Does a baseball team build up a community? “Yes, it do.”

The last time Washington won so big in baseball, the score had to be made up for “Damn Yankees,” the musical. And that success required a deal with the devil.

What these Nationals, who immigrated to D.C. from Montreal, with a layover in Puerto Rico, are now doing is stranger than fiction.

They were run out of Canada, the world’s most polite country. They play in a crumbling ballpark that can affectionately be called a dump. They cannot hit. They scrape by on a frugal payroll that usually dooms a major-league team to failure.

Yet, somehow, outfielder Brad Wilkerson, closer Chad Cordero and a bunch more guys you’ve never heard of have transformed a franchise recently considered worthless into the object of an ownership bidding war worth $400 million.

Only in America.

“This is a different place than the town that lost two baseball teams more than 30 years ago,” says Mark Tuohy, chairman of the D.C. Sports and Entertainment Commission that lured baseball back to Washington.

But every Cinderella story is as fragile as a glass slipper. Will Washington crack?

The Nationals are dancing as fast as they can to stay one step ahead of their divisional rivals, including Atlanta, which always seems to have the right answers when the school bells begin to ring at summer’s end.

After a 3-2 loss of missed offensive opportunities to the New York Mets, crusty old Nats manager Frank Robinson grouses that his players need to get fired up. This kick in the pants does not wear well in an uptight Washington clubhouse.

“I don’t know who says we’re not playing with fire,” an irritated Wilkerson responds. “We’re going out there and busting our butts.”

Washington desperately needs to acquire a big stick, whether it belongs to Colorado outfielder Preston Wilson or another slugger on the trade block.

“We have to scratch for every run,” says Nats third baseman Vinny Castilla, after crushing a second-inning shot that ran out of pop at the left-field wall for a frustrating double. “I think this is the biggest ballpark in America.”

So the Nationals must win the old-fashioned way, with a passion for doing all the small things that were so important before the ball was juiced, the hitters were chemically enhanced and stadiums of the 1990s were built as cozy as any backyard vegetable garden.

Flush the steroids from the sport’s system, and the game becomes more purely enjoyable. There is nothing artificial about the reasons for Washington’s success. Stout pitching. Smart situational hitting. Stellar defense.

For only about $500,000 more than the hopeless Rockies’ payroll of $48 million, Washington can buy something more than lame excuses for losing. Hope begins with attitude.

The taskmaster who demands the Nats play the right way is Robinson, approaching his 70th birthday and so old school that he was born before the Hall of Fame. Anybody who remembers the hard edge “Robby” put on the grind of a long, hot baseball season as a player knows why his team will fight to the finish or break down trying.

“I don’t reminisce,” says Robinson, who definitely has not mellowed with age. “I worry about right now.”

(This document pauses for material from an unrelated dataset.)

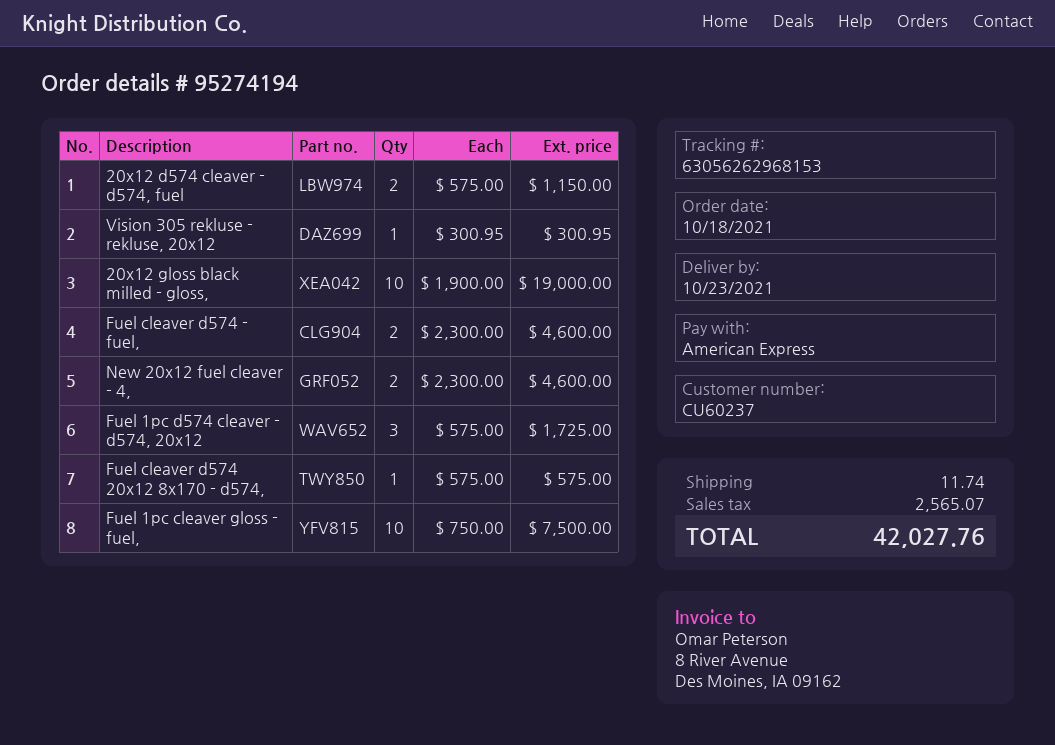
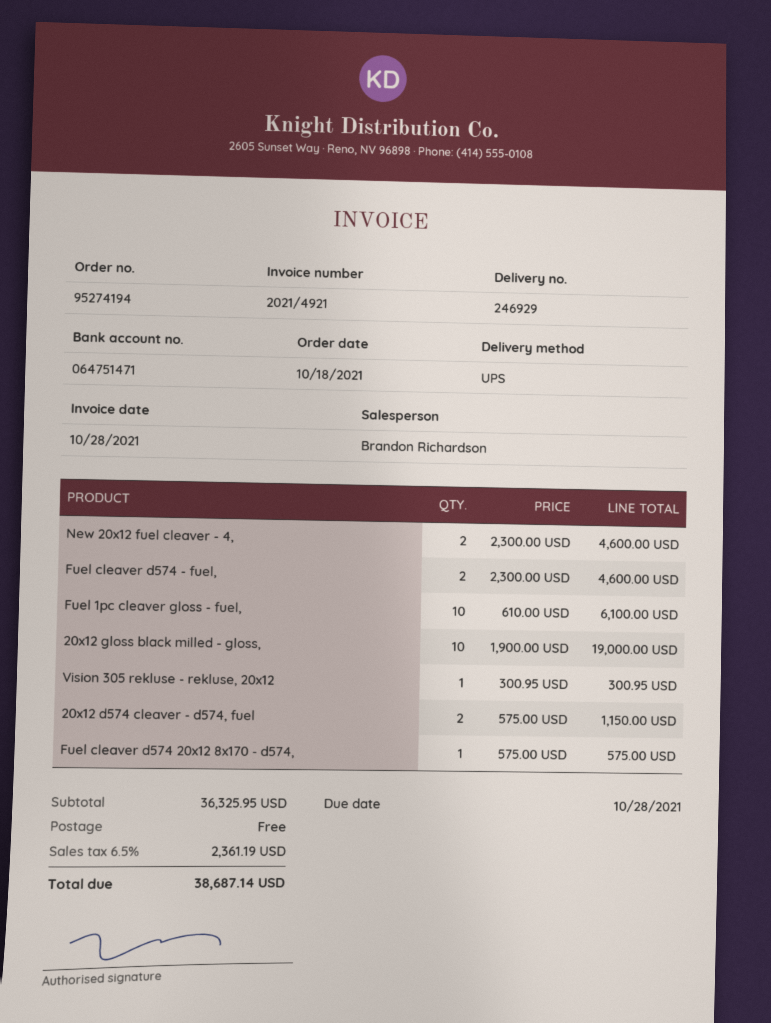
Fuel 1pc d574 cleaver - d574, 20x12: 3 x 575.00 = 1725.00 -> none
Fuel 1pc cleaver gloss - fuel,: 10 x 750.00 = 7500.00 -> 10 x 610.00 = 6100.00
shipping: 11.74 -> 0.00
tax: 2565.07 -> 2361.19
total: 42027.76 -> 38687.14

In the same ballpark where presidents John F. Kennedy and Richard Nixon once sat, local Little Leaguers wearing their year-old Expos uniforms now stand and cheer. Perhaps 2.5 million happy, shiny faces will pass through the gates before the pennant race ends. Nobody, least of all commissioner Bud Selig, saw this coming.

It all feels too good to be true.

But, in the District, there is only one sure way to stay in power.

“Washington,” Tuohy says, “loves a winner.”